* _Assignment_
Whatever the records say, set them down exactly.

[Revision comparison data]

BEGIN

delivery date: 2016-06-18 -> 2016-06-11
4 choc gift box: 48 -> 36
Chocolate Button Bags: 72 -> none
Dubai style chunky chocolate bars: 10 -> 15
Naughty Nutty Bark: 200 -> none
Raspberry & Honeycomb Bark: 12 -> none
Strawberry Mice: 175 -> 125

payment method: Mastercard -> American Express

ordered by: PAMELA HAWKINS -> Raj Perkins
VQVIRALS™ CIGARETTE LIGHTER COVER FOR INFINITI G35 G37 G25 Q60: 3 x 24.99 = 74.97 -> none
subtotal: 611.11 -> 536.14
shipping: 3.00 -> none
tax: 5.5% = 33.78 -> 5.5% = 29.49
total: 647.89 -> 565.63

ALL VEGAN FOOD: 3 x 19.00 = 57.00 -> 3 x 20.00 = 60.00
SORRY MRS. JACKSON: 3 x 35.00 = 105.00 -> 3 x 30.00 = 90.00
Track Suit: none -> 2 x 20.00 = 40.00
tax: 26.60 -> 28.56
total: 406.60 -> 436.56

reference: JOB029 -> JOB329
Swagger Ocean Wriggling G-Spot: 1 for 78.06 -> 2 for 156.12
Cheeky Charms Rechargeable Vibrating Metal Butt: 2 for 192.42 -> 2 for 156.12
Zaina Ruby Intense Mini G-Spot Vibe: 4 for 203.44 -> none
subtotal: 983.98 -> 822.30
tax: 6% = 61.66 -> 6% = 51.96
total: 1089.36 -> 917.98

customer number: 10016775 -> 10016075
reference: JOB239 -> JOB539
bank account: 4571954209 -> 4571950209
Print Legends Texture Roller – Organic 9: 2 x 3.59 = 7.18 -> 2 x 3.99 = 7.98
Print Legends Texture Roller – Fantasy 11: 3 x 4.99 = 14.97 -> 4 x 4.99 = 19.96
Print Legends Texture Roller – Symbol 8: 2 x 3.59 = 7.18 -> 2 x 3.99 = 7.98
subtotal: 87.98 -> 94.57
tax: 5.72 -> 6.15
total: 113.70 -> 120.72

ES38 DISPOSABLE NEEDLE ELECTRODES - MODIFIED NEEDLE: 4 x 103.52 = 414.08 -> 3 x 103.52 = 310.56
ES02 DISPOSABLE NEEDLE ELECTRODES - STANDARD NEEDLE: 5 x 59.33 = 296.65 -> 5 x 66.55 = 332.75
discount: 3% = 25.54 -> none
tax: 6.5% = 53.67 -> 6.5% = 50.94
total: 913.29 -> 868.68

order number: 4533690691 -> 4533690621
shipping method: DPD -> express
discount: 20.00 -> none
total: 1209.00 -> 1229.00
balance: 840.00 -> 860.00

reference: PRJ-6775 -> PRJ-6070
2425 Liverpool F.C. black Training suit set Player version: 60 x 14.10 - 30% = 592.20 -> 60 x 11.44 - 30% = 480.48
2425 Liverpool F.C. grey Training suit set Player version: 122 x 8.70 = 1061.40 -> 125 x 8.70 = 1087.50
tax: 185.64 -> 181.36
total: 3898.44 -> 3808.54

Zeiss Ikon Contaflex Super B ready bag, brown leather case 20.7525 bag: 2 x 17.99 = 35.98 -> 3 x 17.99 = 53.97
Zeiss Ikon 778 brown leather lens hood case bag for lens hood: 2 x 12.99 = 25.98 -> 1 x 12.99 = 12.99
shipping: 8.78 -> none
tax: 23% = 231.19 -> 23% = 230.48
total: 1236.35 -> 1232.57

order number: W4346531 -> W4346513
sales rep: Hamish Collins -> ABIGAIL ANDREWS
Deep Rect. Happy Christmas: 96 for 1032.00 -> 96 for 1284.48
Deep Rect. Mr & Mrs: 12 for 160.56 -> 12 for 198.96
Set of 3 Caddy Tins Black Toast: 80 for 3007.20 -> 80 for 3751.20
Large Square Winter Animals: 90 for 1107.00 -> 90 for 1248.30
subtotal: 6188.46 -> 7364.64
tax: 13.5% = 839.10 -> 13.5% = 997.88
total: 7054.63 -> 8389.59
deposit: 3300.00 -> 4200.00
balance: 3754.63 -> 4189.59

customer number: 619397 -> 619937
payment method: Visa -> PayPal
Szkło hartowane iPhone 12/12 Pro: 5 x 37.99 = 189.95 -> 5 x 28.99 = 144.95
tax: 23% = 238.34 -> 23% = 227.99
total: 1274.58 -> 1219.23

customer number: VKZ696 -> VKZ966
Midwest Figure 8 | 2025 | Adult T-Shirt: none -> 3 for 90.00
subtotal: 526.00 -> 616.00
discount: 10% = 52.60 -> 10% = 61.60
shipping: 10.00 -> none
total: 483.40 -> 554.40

END

* _Output of the task_
delivery date: 2016-06-18 -> 2016-06-11
4 choc gift box: 48 -> 36
Chocolate Button Bags: 72 -> none
Dubai style chunky chocolate bars: 10 -> 15
Naughty Nutty Bark: 200 -> none
Raspberry & Honeycomb Bark: 12 -> none
Strawberry Mice: 175 -> 125

payment method: Mastercard -> American Express

ordered by: PAMELA HAWKINS -> Raj Perkins
VQVIRALS™ CIGARETTE LIGHTER COVER FOR INFINITI G35 G37 G25 Q60: 3 x 24.99 = 74.97 -> none
subtotal: 611.11 -> 536.14
shipping: 3.00 -> none
tax: 5.5% = 33.78 -> 5.5% = 29.49
total: 647.89 -> 565.63

ALL VEGAN FOOD: 3 x 19.00 = 57.00 -> 3 x 20.00 = 60.00
SORRY MRS. JACKSON: 3 x 35.00 = 105.00 -> 3 x 30.00 = 90.00
Track Suit: none -> 2 x 20.00 = 40.00
tax: 26.60 -> 28.56
total: 406.60 -> 436.56

reference: JOB029 -> JOB329
Swagger Ocean Wriggling G-Spot: 1 for 78.06 -> 2 for 156.12
Cheeky Charms Rechargeable Vibrating Metal Butt: 2 for 192.42 -> 2 for 156.12
Zaina Ruby Intense Mini G-Spot Vibe: 4 for 203.44 -> none
subtotal: 983.98 -> 822.30
tax: 6% = 61.66 -> 6% = 51.96
total: 1089.36 -> 917.98

customer number: 10016775 -> 10016075
reference: JOB239 -> JOB539
bank account: 4571954209 -> 4571950209
Print Legends Texture Roller – Organic 9: 2 x 3.59 = 7.18 -> 2 x 3.99 = 7.98
Print Legends Texture Roller – Fantasy 11: 3 x 4.99 = 14.97 -> 4 x 4.99 = 19.96
Print Legends Texture Roller – Symbol 8: 2 x 3.59 = 7.18 -> 2 x 3.99 = 7.98
subtotal: 87.98 -> 94.57
tax: 5.72 -> 6.15
total: 113.70 -> 120.72

ES38 DISPOSABLE NEEDLE ELECTRODES - MODIFIED NEEDLE: 4 x 103.52 = 414.08 -> 3 x 103.52 = 310.56
ES02 DISPOSABLE NEEDLE ELECTRODES - STANDARD NEEDLE: 5 x 59.33 = 296.65 -> 5 x 66.55 = 332.75
discount: 3% = 25.54 -> none
tax: 6.5% = 53.67 -> 6.5% = 50.94
total: 913.29 -> 868.68

order number: 4533690691 -> 4533690621
shipping method: DPD -> express
discount: 20.00 -> none
total: 1209.00 -> 1229.00
balance: 840.00 -> 860.00

reference: PRJ-6775 -> PRJ-6070
2425 Liverpool F.C. black Training suit set Player version: 60 x 14.10 - 30% = 592.20 -> 60 x 11.44 - 30% = 480.48
2425 Liverpool F.C. grey Training suit set Player version: 122 x 8.70 = 1061.40 -> 125 x 8.70 = 1087.50
tax: 185.64 -> 181.36
total: 3898.44 -> 3808.54

Zeiss Ikon Contaflex Super B ready bag, brown leather case 20.7525 bag: 2 x 17.99 = 35.98 -> 3 x 17.99 = 53.97
Zeiss Ikon 778 brown leather lens hood case bag for lens hood: 2 x 12.99 = 25.98 -> 1 x 12.99 = 12.99
shipping: 8.78 -> none
tax: 23% = 231.19 -> 23% = 230.48
total: 1236.35 -> 1232.57

order number: W4346531 -> W4346513
sales rep: Hamish Collins -> ABIGAIL ANDREWS
Deep Rect. Happy Christmas: 96 for 1032.00 -> 96 for 1284.48
Deep Rect. Mr & Mrs: 12 for 160.56 -> 12 for 198.96
Set of 3 Caddy Tins Black Toast: 80 for 3007.20 -> 80 for 3751.20
Large Square Winter Animals: 90 for 1107.00 -> 90 for 1248.30
subtotal: 6188.46 -> 7364.64
tax: 13.5% = 839.10 -> 13.5% = 997.88
total: 7054.63 -> 8389.59
deposit: 3300.00 -> 4200.00
balance: 3754.63 -> 4189.59

customer number: 619397 -> 619937
payment method: Visa -> PayPal
Szkło hartowane iPhone 12/12 Pro: 5 x 37.99 = 189.95 -> 5 x 28.99 = 144.95
tax: 23% = 238.34 -> 23% = 227.99
total: 1274.58 -> 1219.23

customer number: VKZ696 -> VKZ966
Midwest Figure 8 | 2025 | Adult T-Shirt: none -> 3 for 90.00
subtotal: 526.00 -> 616.00
discount: 10% = 52.60 -> 10% = 61.60
shipping: 10.00 -> none
total: 483.40 -> 554.40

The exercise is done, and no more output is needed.